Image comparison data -

┌────────

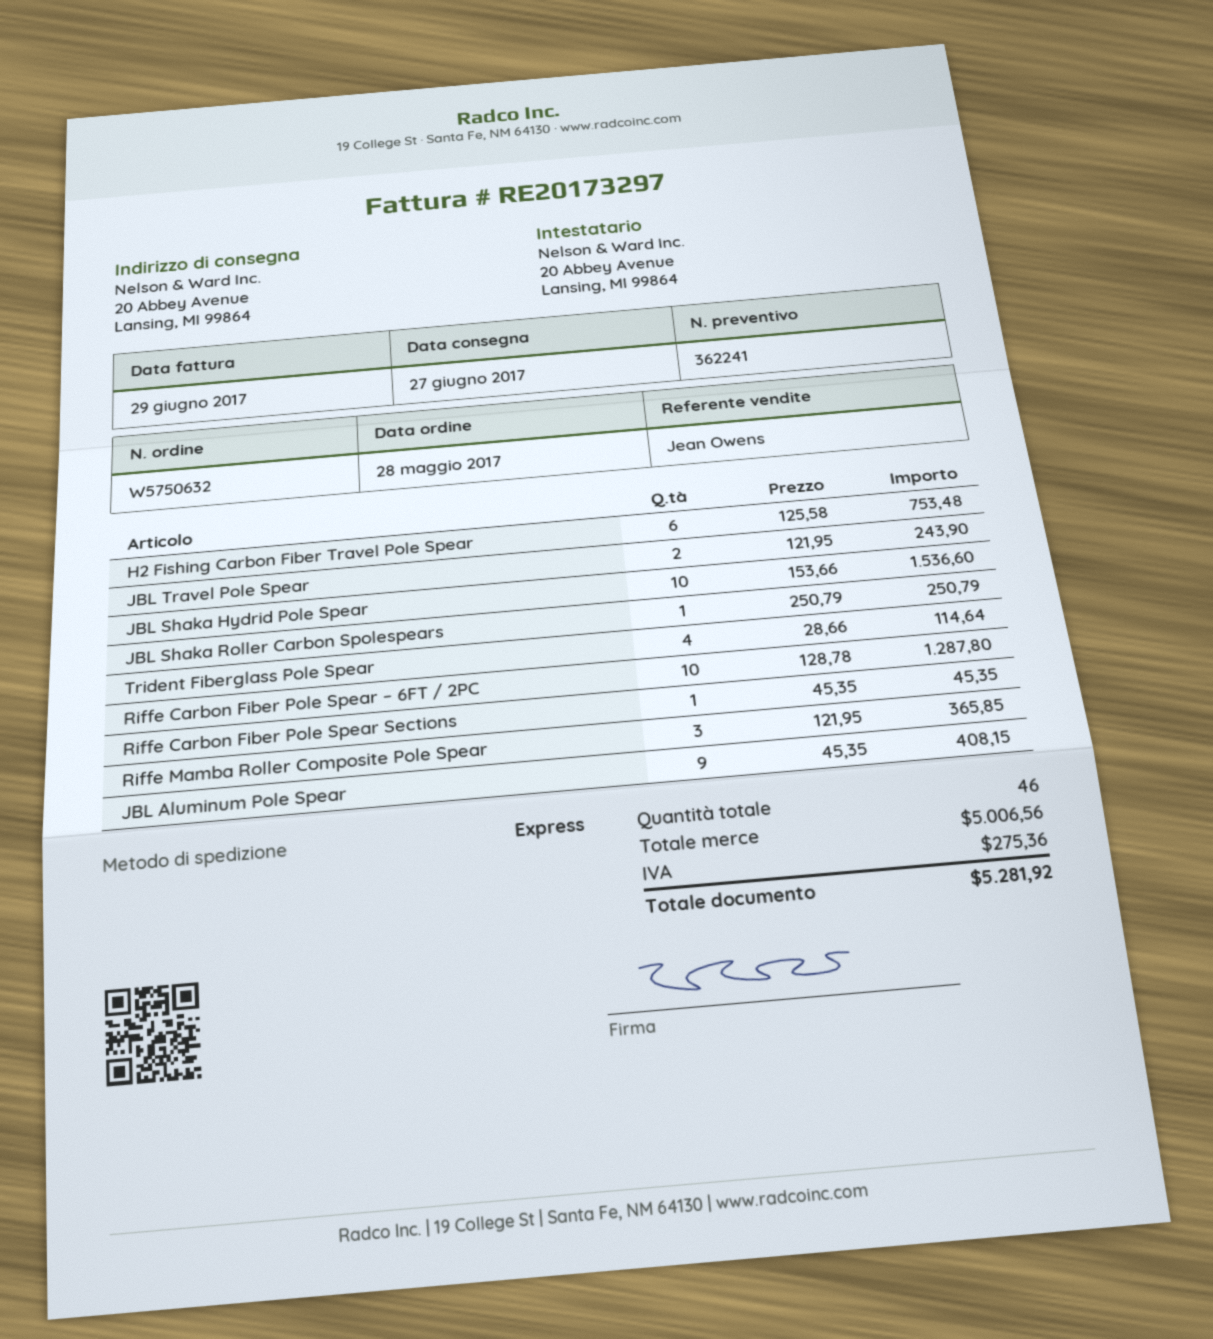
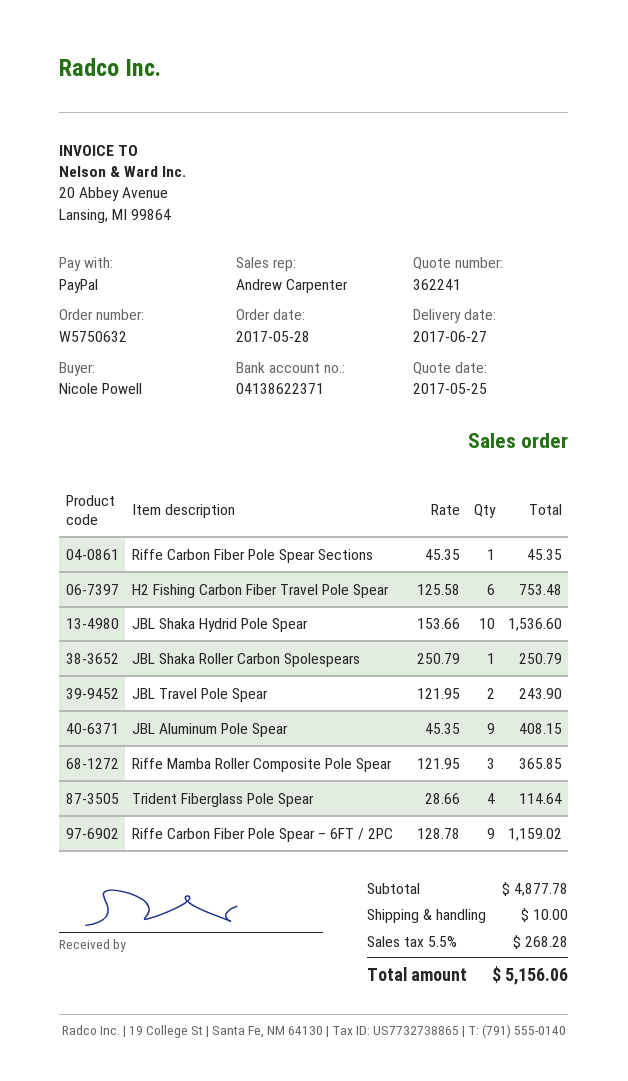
sales rep: Jean Owens -> Andrew Carpenter
Riffe Carbon Fiber Pole Spear – 6FT / 2PC: 10 x 128.78 = 1287.80 -> 9 x 128.78 = 1159.02
subtotal: 5006.56 -> 4877.78
shipping: none -> 10.00
tax: 275.36 -> 268.28
total: 5281.92 -> 5156.06

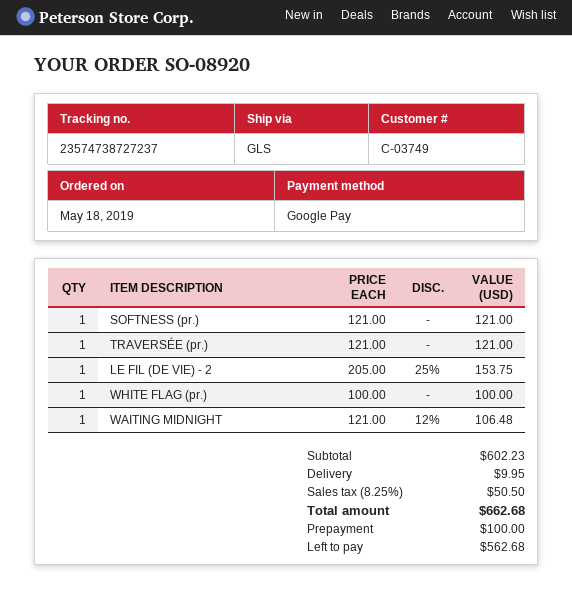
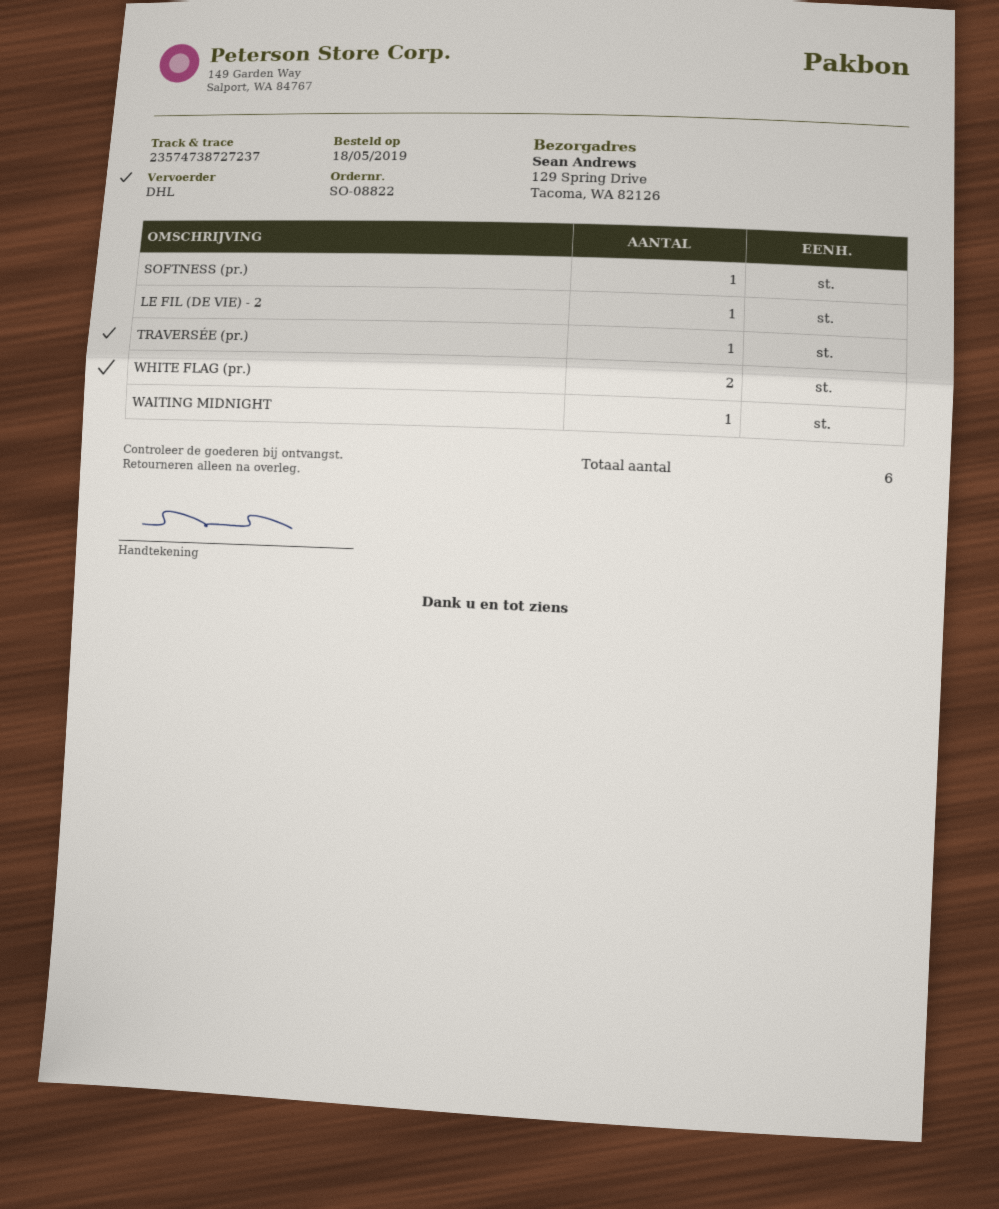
order number: SO-08920 -> SO-08822
shipping method: GLS -> DHL
WHITE FLAG (pr.): 1 -> 2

└────────

What to do - The required output is every line of the entries, starting at the one that contains "order number: SO-08920 -> SO-08822" and ending at the last, copied exactly.

Solution to this task -
order number: SO-08920 -> SO-08822
shipping method: GLS -> DHL
WHITE FLAG (pr.): 1 -> 2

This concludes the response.